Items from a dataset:
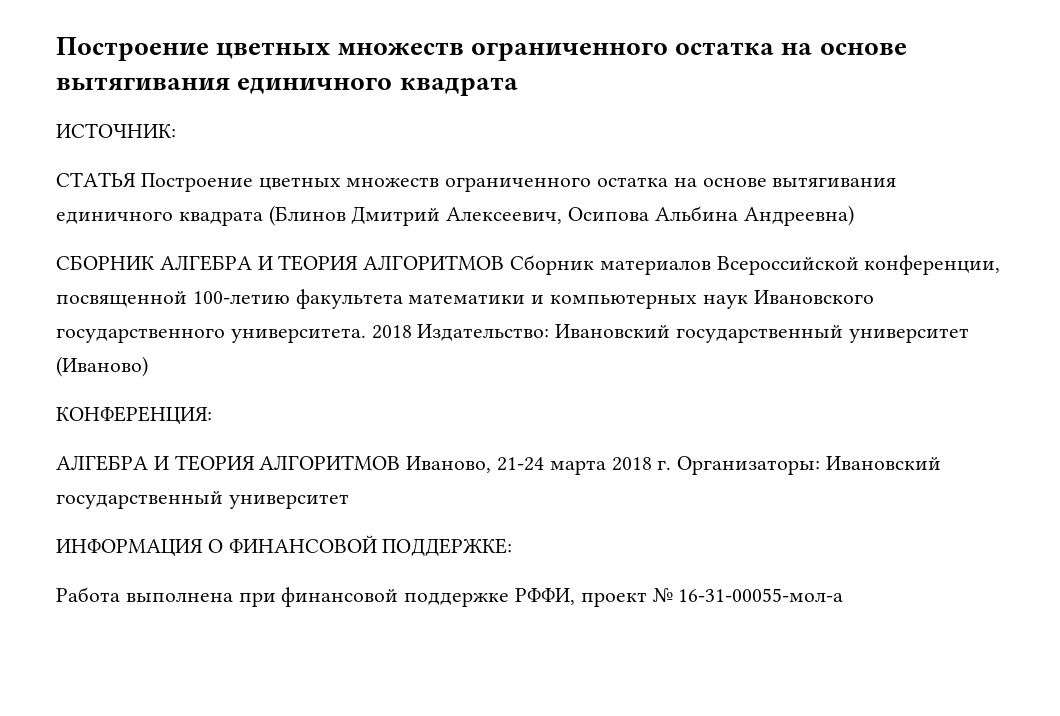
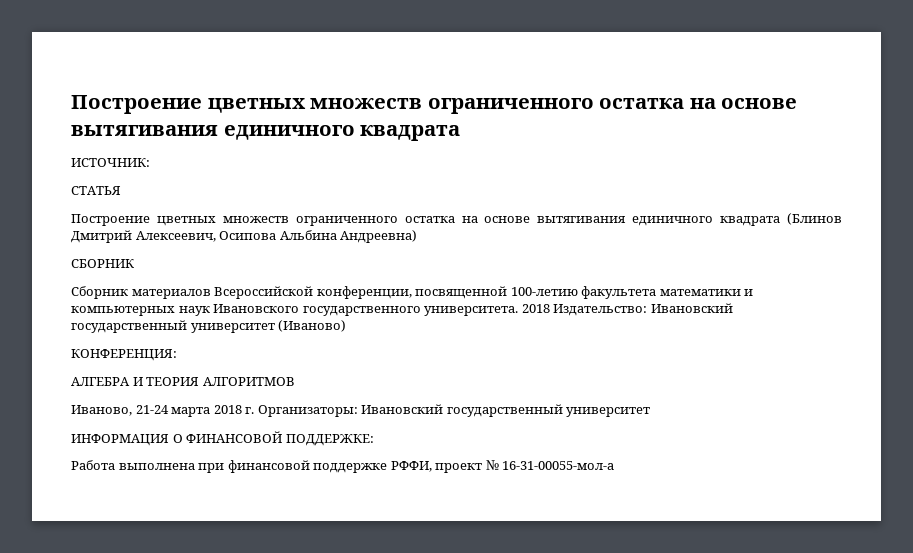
- СТАТЬЯ Построение цветных множеств ограниченного остатка на основе вытягивания единичного квадрата (Блинов Дмитрий Алексеевич, Осипова Альбина Андреевна)
+ СТАТЬЯ
+ Построение цветных множеств ограниченного остатка на основе вытягивания единичного квадрата (Блинов Дмитрий Алексеевич, Осипова Альбина Андреевна)
- СБОРНИК АЛГЕБРА И ТЕОРИЯ АЛГОРИТМОВ Сборник материалов Всероссийской конференции, посвященной 100-летию факультета математики и компьютерных наук Ивановского государственного университета.
+ СБОРНИК
+ Сборник материалов Всероссийской конференции, посвященной 100-летию факультета математики и компьютерных наук Ивановского государственного университета.
- АЛГЕБРА И ТЕОРИЯ АЛГОРИТМОВ Иваново, 21-24 марта 2018 г. Организаторы: Ивановский государственный университет
+ АЛГЕБРА И ТЕОРИЯ АЛГОРИТМОВ
+ Иваново, 21-24 марта 2018 г. Организаторы: Ивановский государственный университет

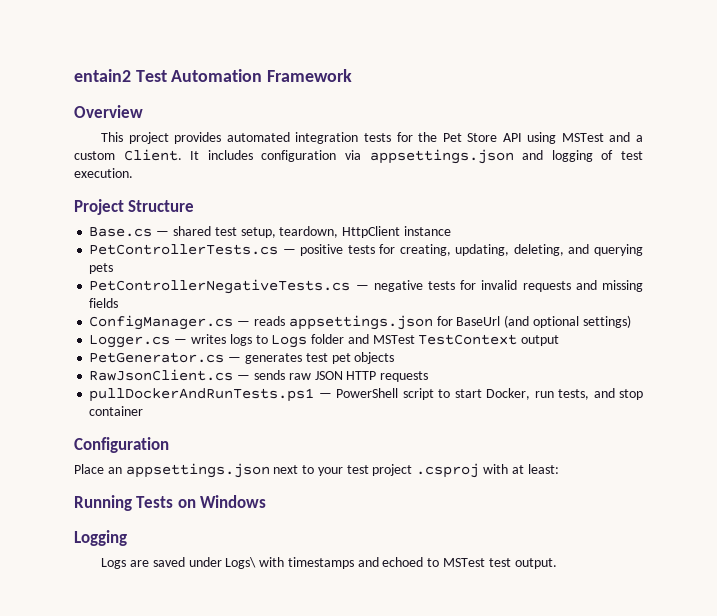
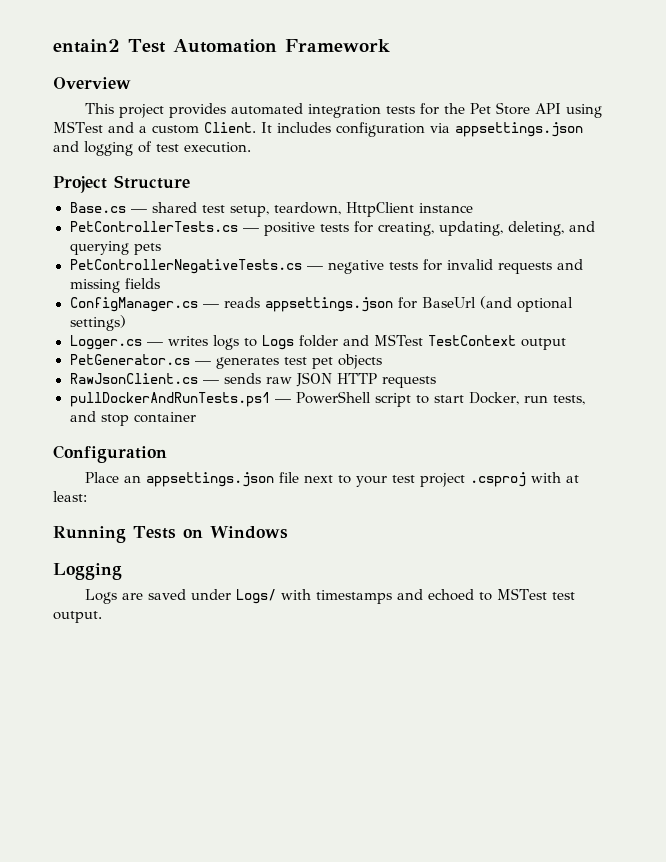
- Place an appsettings.json next to your test project .csproj with at least:
+ Place an appsettings.json file next to your test project .csproj with at least:
- Logs are saved under Logs\ with timestamps and echoed to MSTest test output.
+ Logs are saved under Logs/ with timestamps and echoed to MSTest test output.

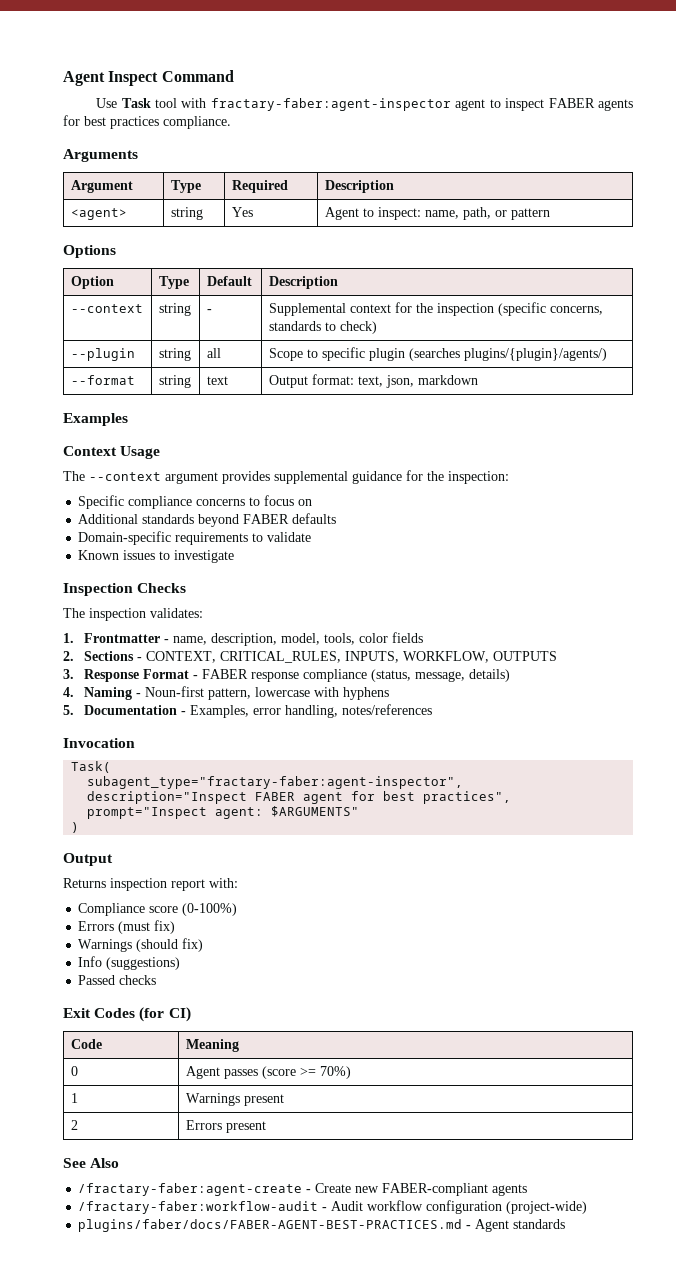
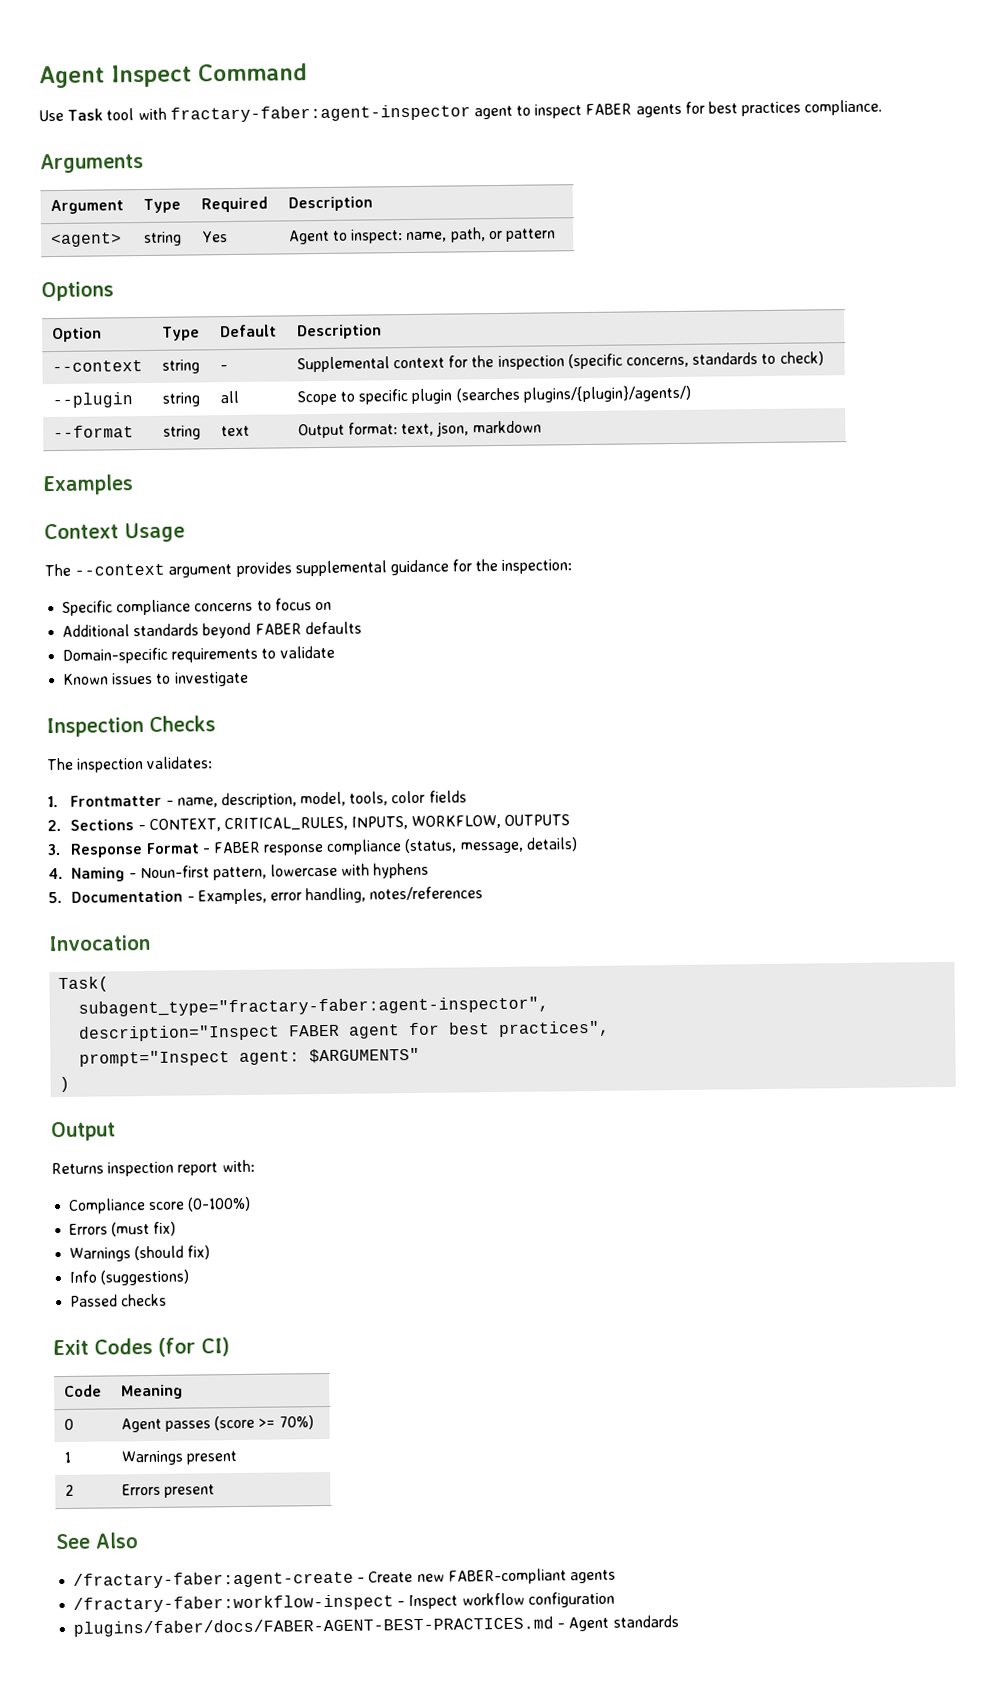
- /fractary-faber:workflow-audit - Audit workflow configuration (project-wide)
+ /fractary-faber:workflow-inspect - Inspect workflow configuration

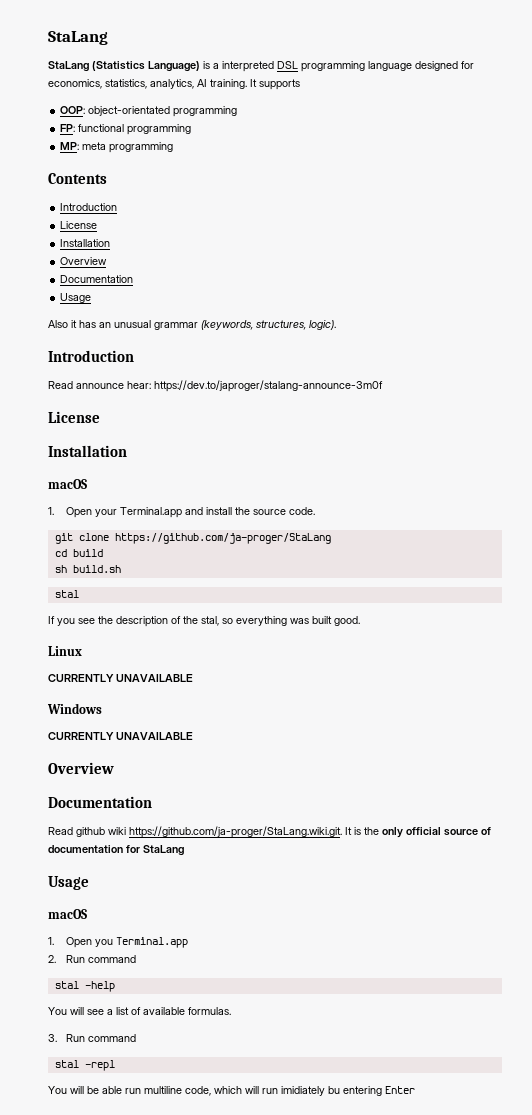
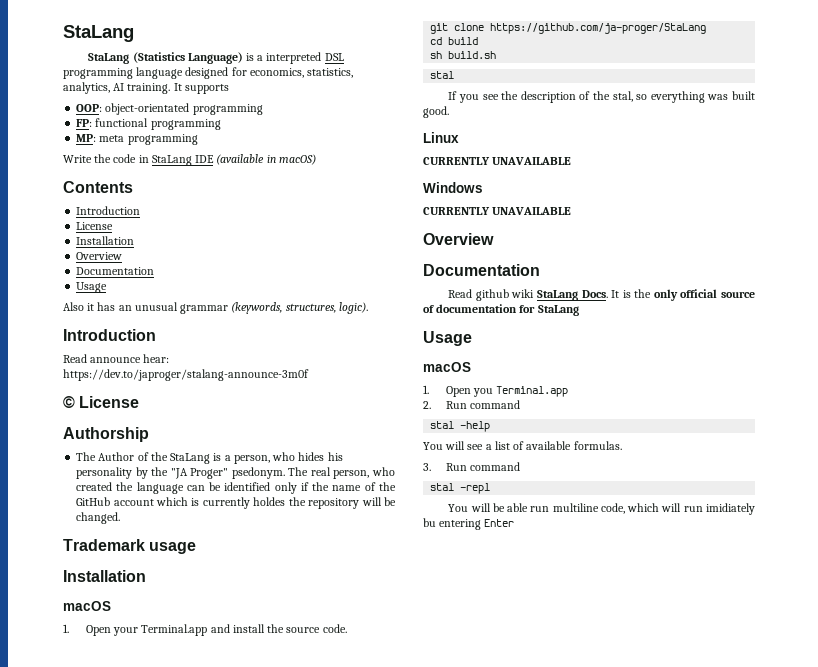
+ Write the code in StaLang IDE (available in macOS)
  Read announce hear: https://dev.to/japroger/stalang-announce-3m0f
- License
+ © License
+ Authorship
+ The Author of the StaLang is a person, who hides his personality by the "JA Proger" psedonym. The real person, who created the language can be identified only if the name of the GitHub account which is currently holdes the repository will be changed.
+ Trademark usage
- Read github wiki https://github.com/ja-proger/StaLang.wiki.git. It is the only official source of documentation for StaLang
+ Read github wiki StaLang Docs. It is the only official source of documentation for StaLang

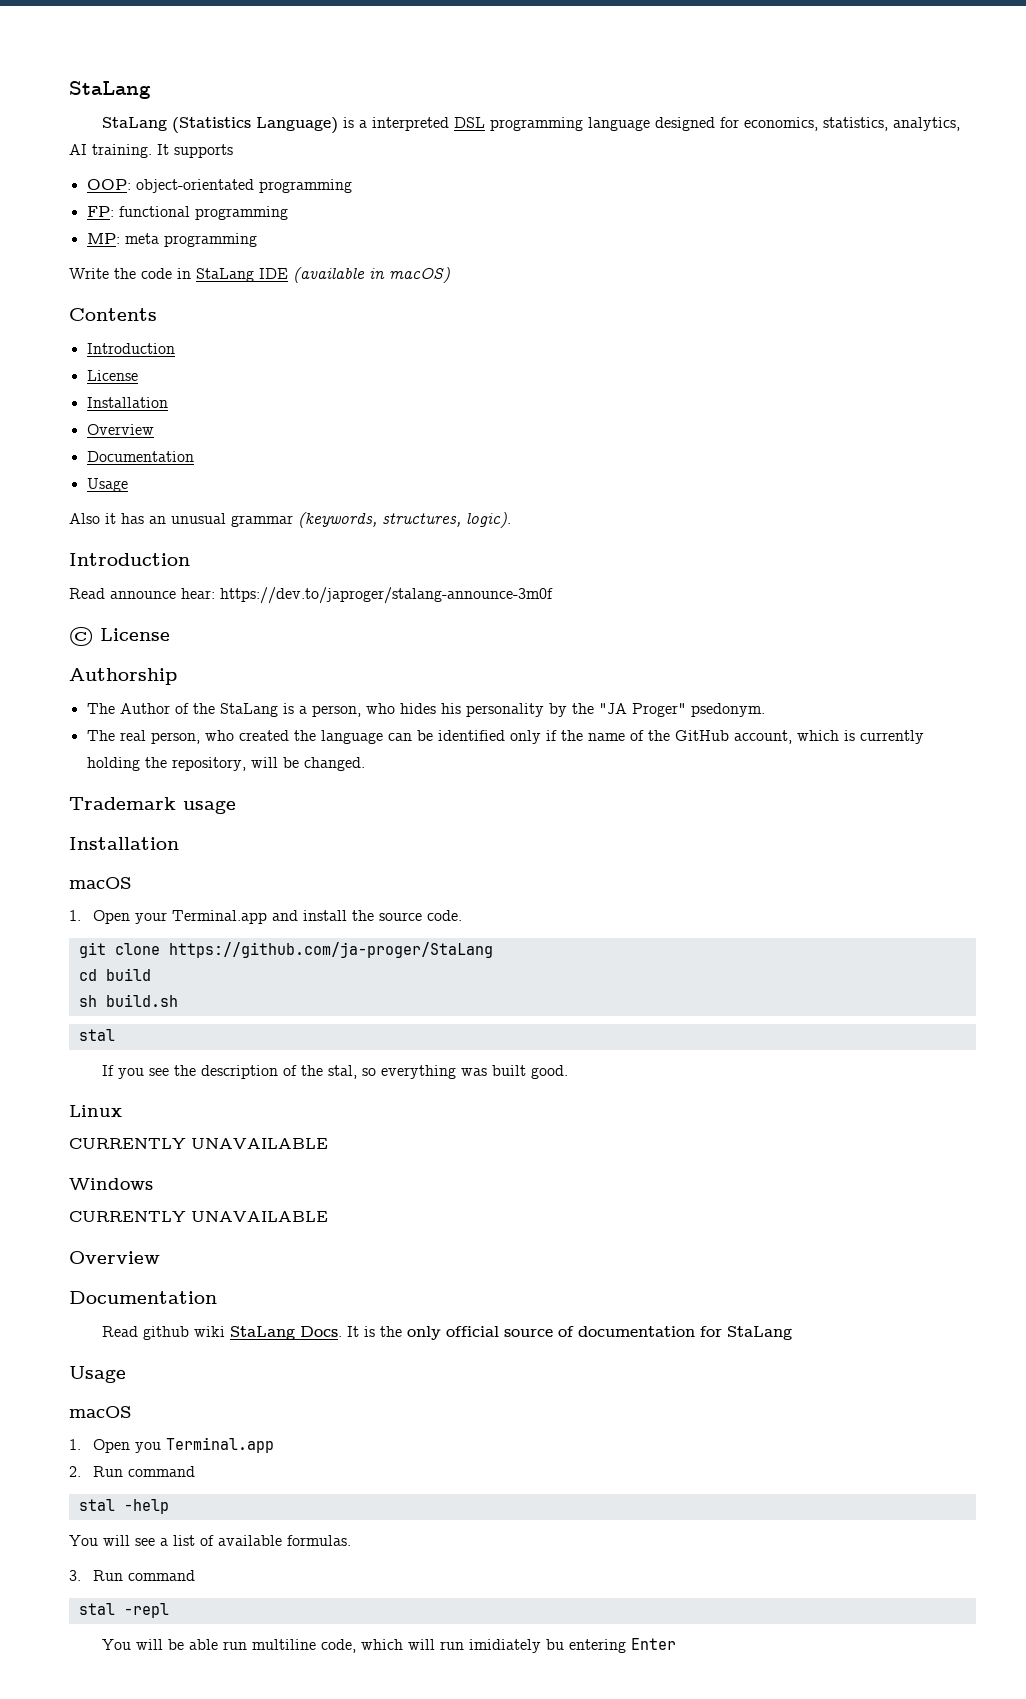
- The Author of the StaLang is a person, who hides his personality by the "JA Proger" psedonym. The real person, who created the language can be identified only if the name of the GitHub account which is currently holdes the repository will be changed.
+ The Author of the StaLang is a person, who hides his personality by the "JA Proger" psedonym.
+ The real person, who created the language can be identified only if the name of the GitHub account, which is currently holding the repository, will be changed.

REQUIRED WORK:
Your answer should consist of each line above in which "Дмитрий" appears.

YOUR RESPONSE:
- СТАТЬЯ Построение цветных множеств ограниченного остатка на основе вытягивания единичного квадрата (Блинов Дмитрий Алексеевич, Осипова Альбина Андреевна)
+ Построение цветных множеств ограниченного остатка на основе вытягивания единичного квадрата (Блинов Дмитрий Алексеевич, Осипова Альбина Андреевна)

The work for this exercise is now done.